Le tandem Negma-FAI a fait la diffé­rence par le montant supé­rieur de son offre en mettant 2,4 millions d’eu­ros sur la table pour le rachat des actifs et en s’en­ga­geant à inves­tir 20 millions d’eu­ros dans les cinq années à venir pour « créer un nouveau groupe français dans le secteur du luxe qui touche­rait l’en­semble des acti­vi­tés de la vie quoti­dienne des clients avec Zilli comme pilier d’un projet ambi­tieux mais sérieux ». Les repre­neurs s’en­gagent aussi à reprendre 70 personnes (soit une tren­taine de départs) en conser­vant le siège et le site de produc­tion prin­ci­pal installé depuis 16 mois à Dardilly. L’im­por­tante filiale italienne de Zilli est conser­vée aussi. Quant à Laurent Schi­mel, il ne sera plus diri­geant dans la nouvelle société mais conserve un poste de sala­rié dans la nouvelle struc­ture qui sera prési­dée par Giuseppe Di Nuccio, ancien diri­geant de Gior­gio Armani, Burberry et Barbari Bui.
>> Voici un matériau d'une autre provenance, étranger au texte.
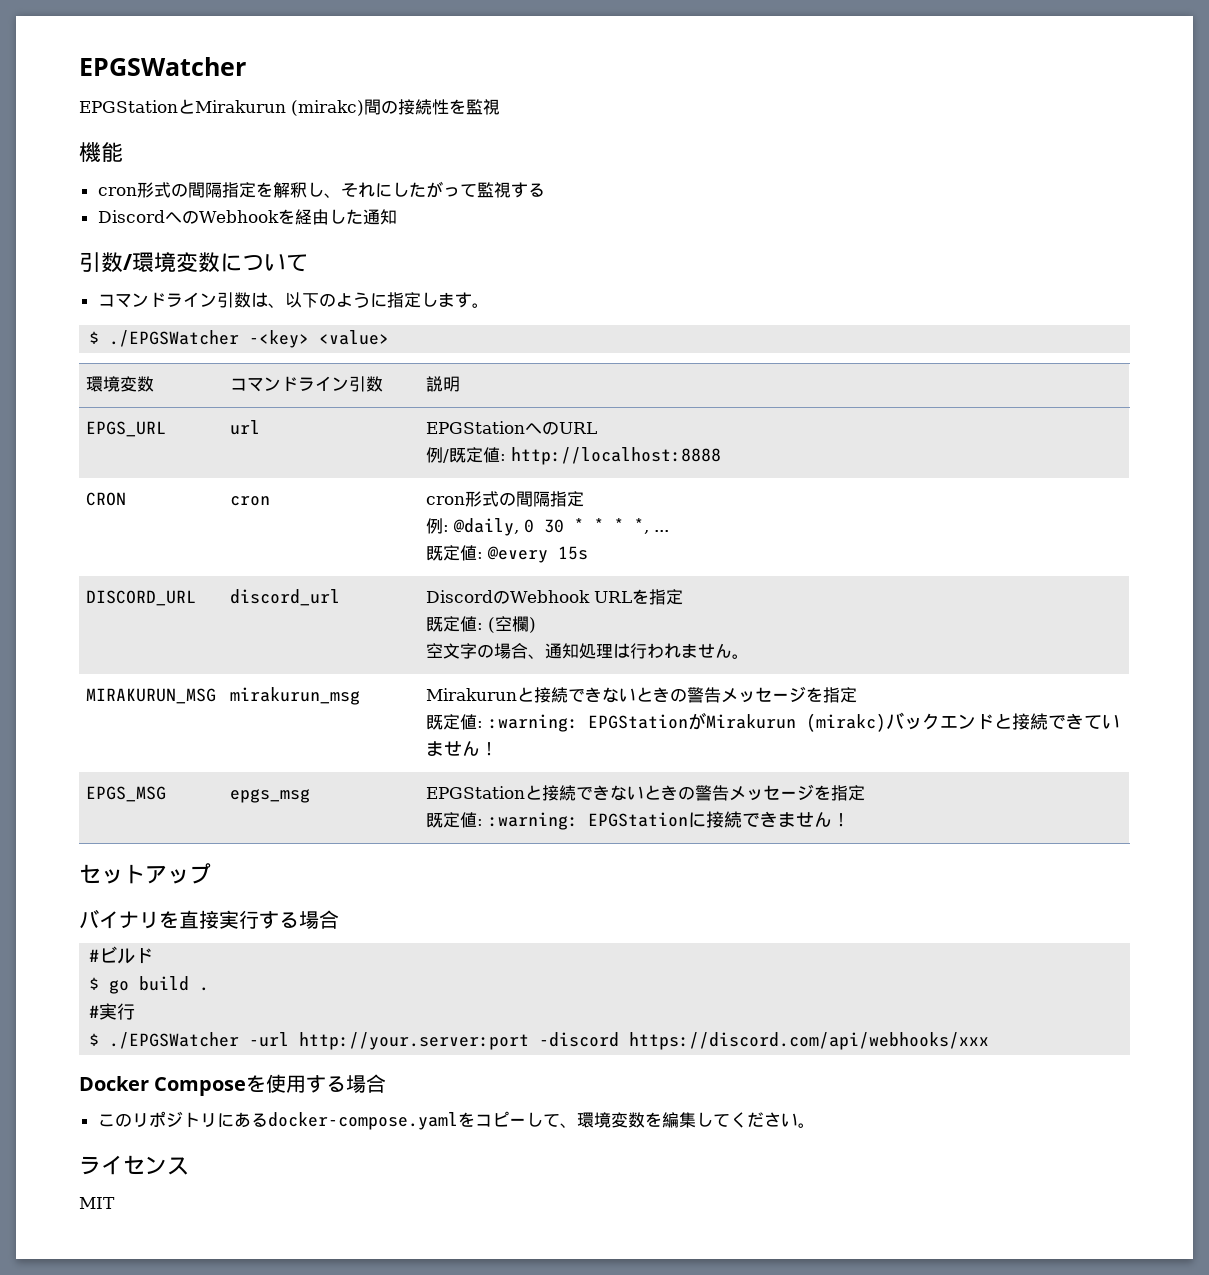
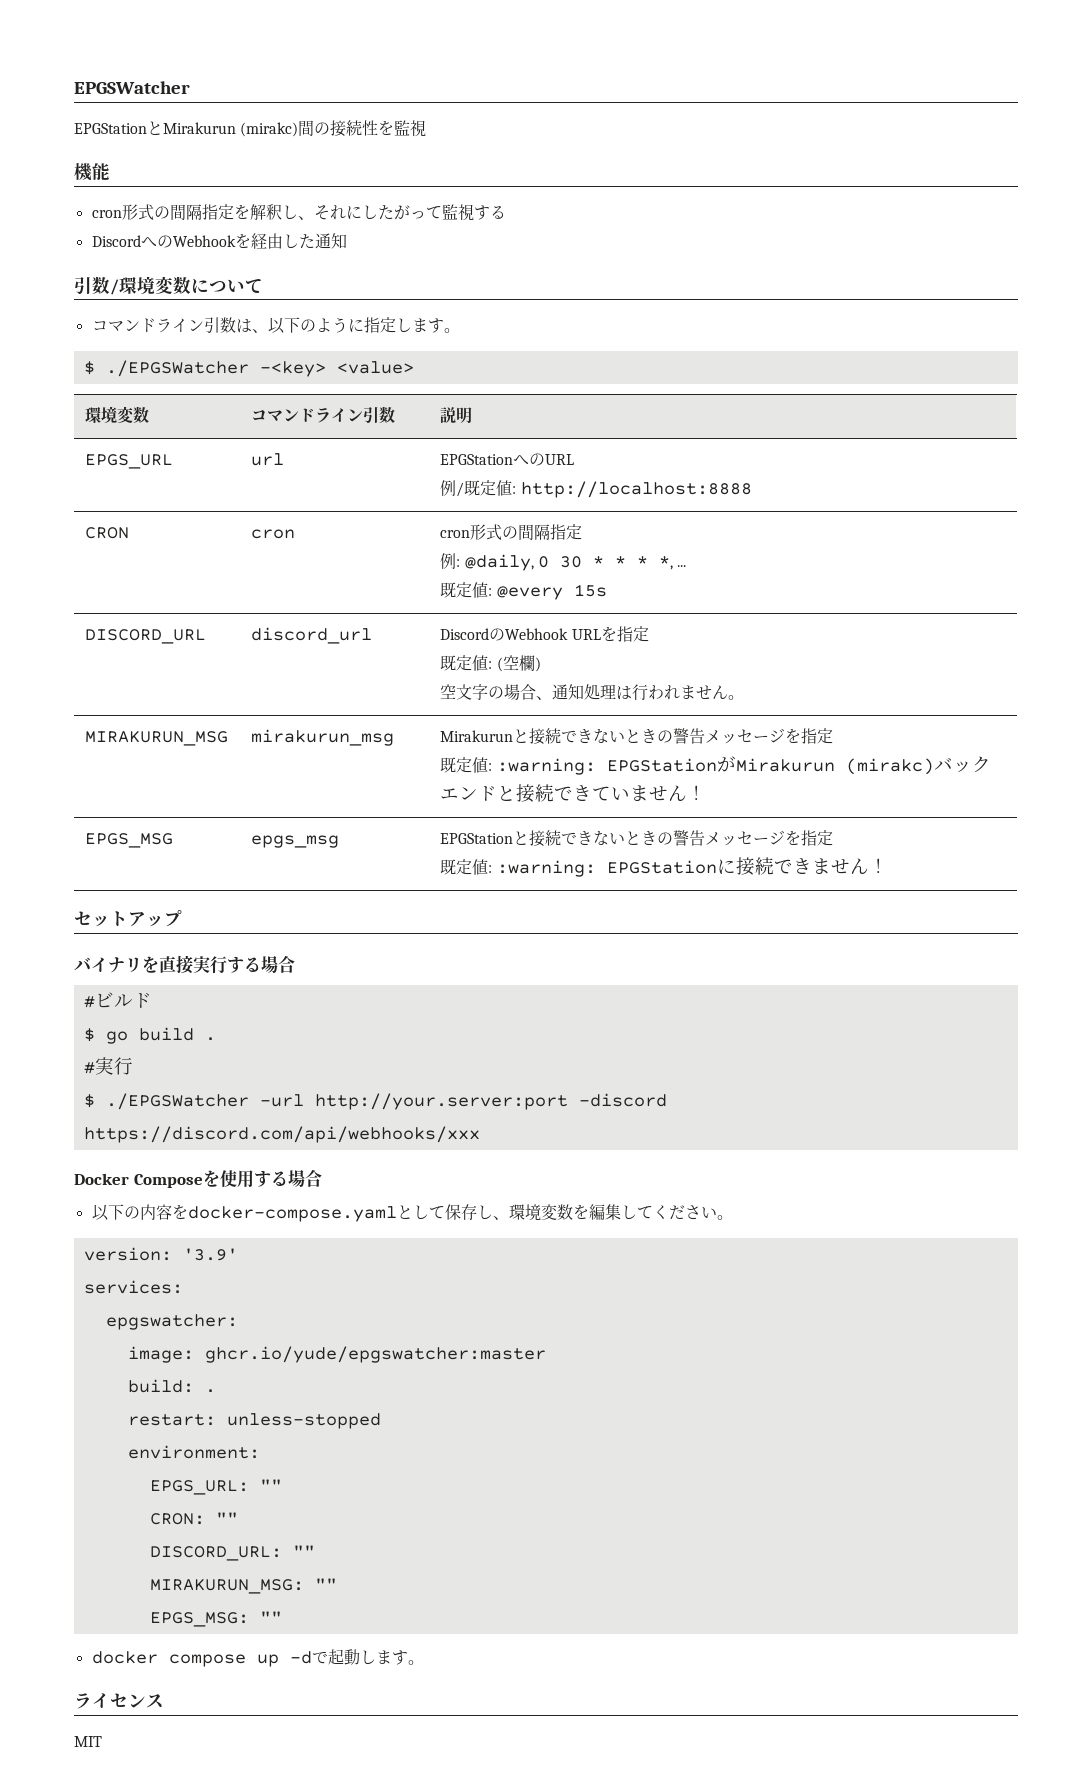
- このリポジトリにあるdocker-compose.yamlをコピーして、環境変数を編集してください。
+ 以下の内容をdocker-compose.yamlとして保存し、環境変数を編集してください。
+ version: '3.9'
+ services:
+ epgswatcher:
+ image: ghcr.io/yude/epgswatcher:master
+ build: .
+ restart: unless-stopped
+ environment:
+ EPGS_URL: ""
+ CRON: ""
+ DISCORD_URL: ""
+ MIRAKURUN_MSG: ""
+ EPGS_MSG: ""
+ docker compose up -dで起動します。

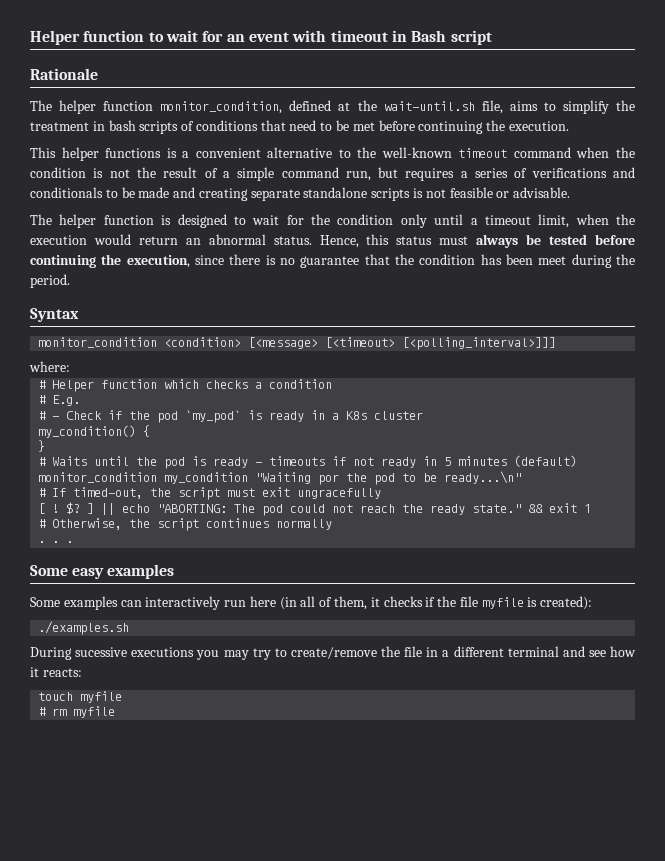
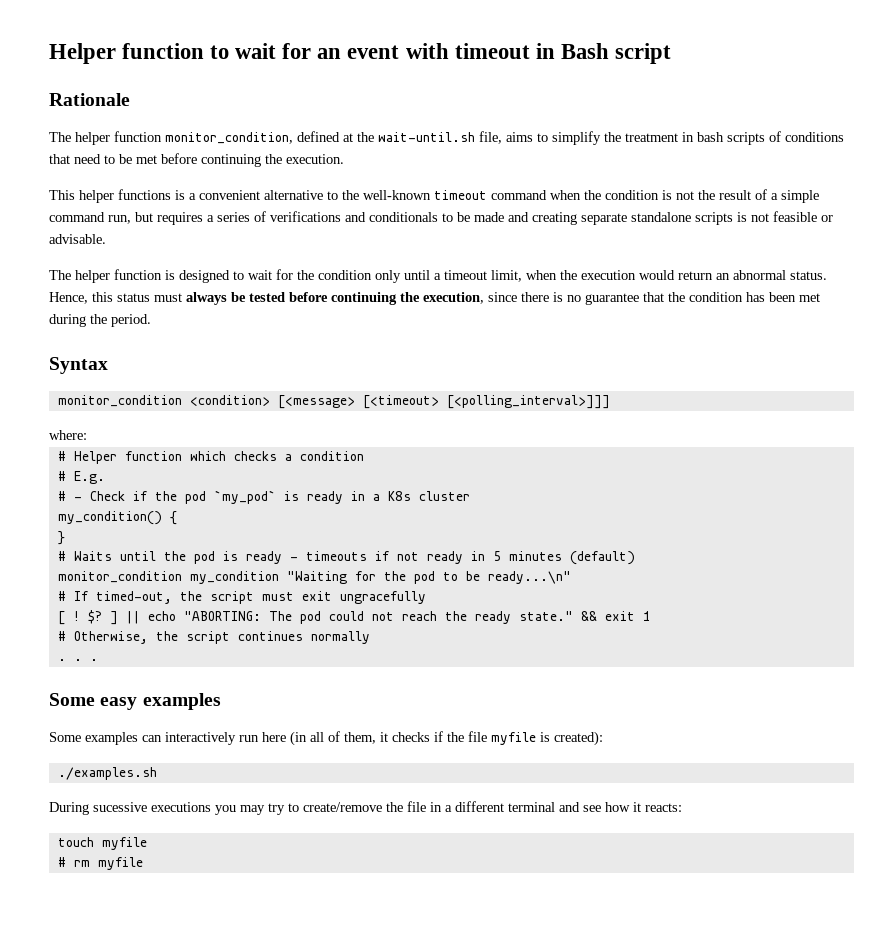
- Hence, this status must always be tested before continuing the execution, since there is no guarantee that the condition has been meet during the period.
+ Hence, this status must always be tested before continuing the execution, since there is no guarantee that the condition has been met during the period.
- monitor_condition my_condition "Waiting por the pod to be ready...\n"
+ monitor_condition my_condition "Waiting for the pod to be ready...\n"

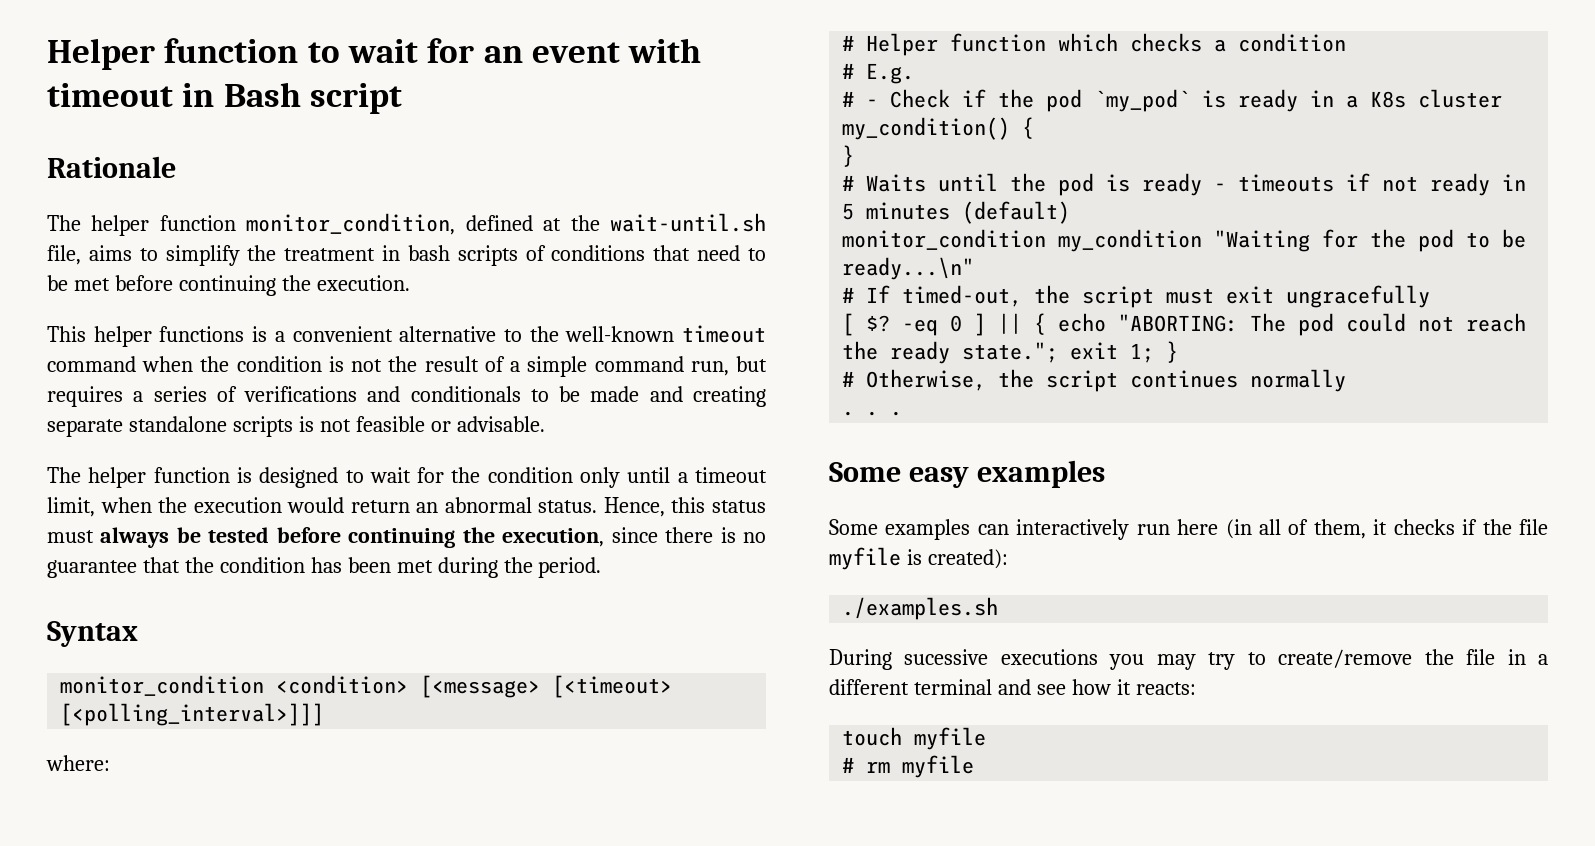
- [ ! $? ] || echo "ABORTING: The pod could not reach the ready state." && exit 1
+ [ $? -eq 0 ] || { echo "ABORTING: The pod could not reach the ready state."; exit 1; }

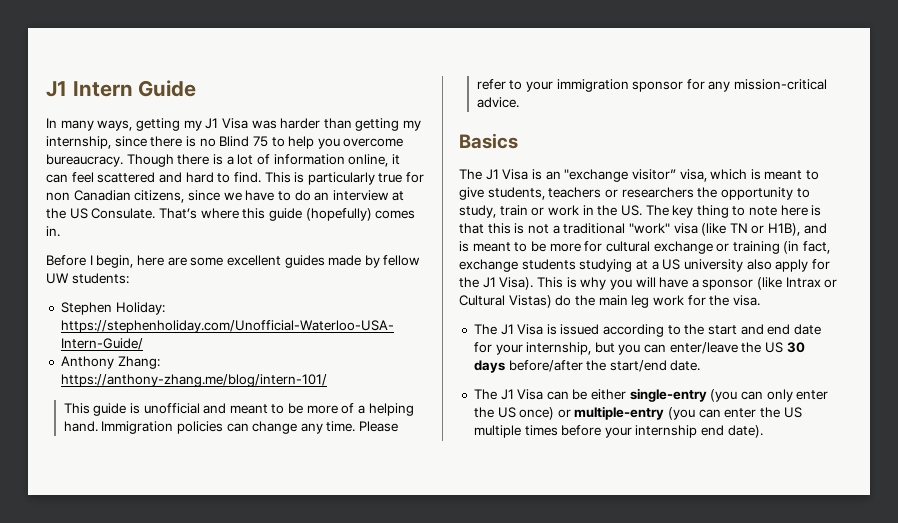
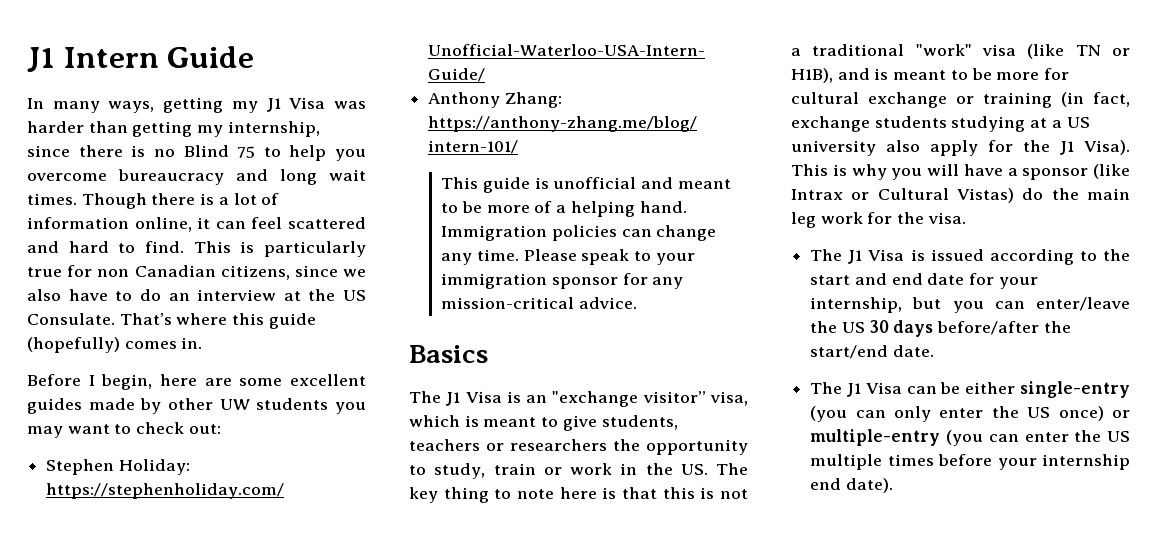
- In many ways, getting my J1 Visa was harder than getting my internship, since there is no Blind 75 to help you overcome bureaucracy.
+ In many ways, getting my J1 Visa was harder than getting my internship, since there is no Blind 75 to help you overcome bureaucracy and long wait times.
- This is particularly true for non Canadian citizens, since we have to do an interview at the US Consulate.
+ This is particularly true for non Canadian citizens, since we also have to do an interview at the US Consulate.
- Before I begin, here are some excellent guides made by fellow UW students:
+ Before I begin, here are some excellent guides made by other UW students you may want to check out:
- Please refer to your immigration sponsor for any mission-critical advice.
+ Please speak to your immigration sponsor for any mission-critical advice.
100 millions d’eu­ros dans 5 ans

Pour les personnes licen­ciées, Negma-FAI a prévu un abon­de­ment au PSE (Plan de sauve­garde de l’em­ploi) de 100 000 euros avec une prio­rité de réem­bauche de 24 mois. De fait, les nouveaux proprié­taires de Zilli prévoient l’em­bauche d’en­vi­ron 30 personnes sur les trois prochaines années, selon le busi­ness plan et le projet indus­triel. Lequel prévoit un agran­dis­se­ment de l’ate­lier de Dardilly. En termes d’ac­ti­vité, les repre­neurs envi­sagent, à court terme, le main­tien d’un chiffre d’af­faires à 30 millions € avec un EBITDA de 10%, avec un objec­tif à 5 ans de 100 millions € de chiffre d’af­faires et de 15% d’EBITDA.

Créée en 1965 par Alain Schi­mel, Zilli a démarré autour d’un atelier de confec­tion à la Croix-Rousse avant de s’ins­tal­ler dans le 9e arron­dis­se­ment et de connaître un essor inter­na­tio­nal impres­sion­nant, que ce soit aux Etats-Unis ou en Russie. Le jour de son assas­si­nat en 1980, John Lennon portait un blou­son Zilli. Et, côté Russie, Vladi­mir Poutine est un fidèle de la marque lyon­naise.

Après une première alerte en 2016 qui l’avait vu passer par la case sauve­garde avec un plan de sauve­garde adopté en 2017, la Maison Zilli n’a pas résisté aux consé­quences de la crise sani­taire : La célèbre marque lyon­naise a été touchée de plein fouet avec des boutiques plom­bées par la mise à l’ar­rêt du tourisme inter­na­tio­nal. Son chiffre d’af­faires a chuté de 49 millions d’eu­ros en 2019 à 31,4 millions d’eu­ros en 2020. Dans l’im­pos­si­bi­lité de pour­suivre le rembour­se­ment de ses dettes dans le cadre du plan de sauve­garde et privés de PGE (Prêt garanti par l’Etat), Alain et Laurent Schi­mel avaient solli­cité la protec­tion du tribu­nal de commerce de Lyon en se décla­rant en cessa­tion de paie­ment en septembre dernier. Deux mois plus tard, Zilli peut « repar­tir de l’avant » comme l’es­pé­rait Laurent Schi­mel à la fin de l’été. « Nous avons vécu une audience avec beau­coup d’émo­tion au tribu­nal, déclare Maître Nico­las Bès, l’avo­cat de la famille Schi­mel. Alain Schi­mel nous a ému aux larmes en assu­mant l’en­tière respon­sa­bi­lité de la situa­tion et en préci­sant que ses enfants, avec leur parfaite connais­sance de l’en­tre­prise, pour­raient aider les repre­neurs ». L’aven­ture Zilli conti­nue.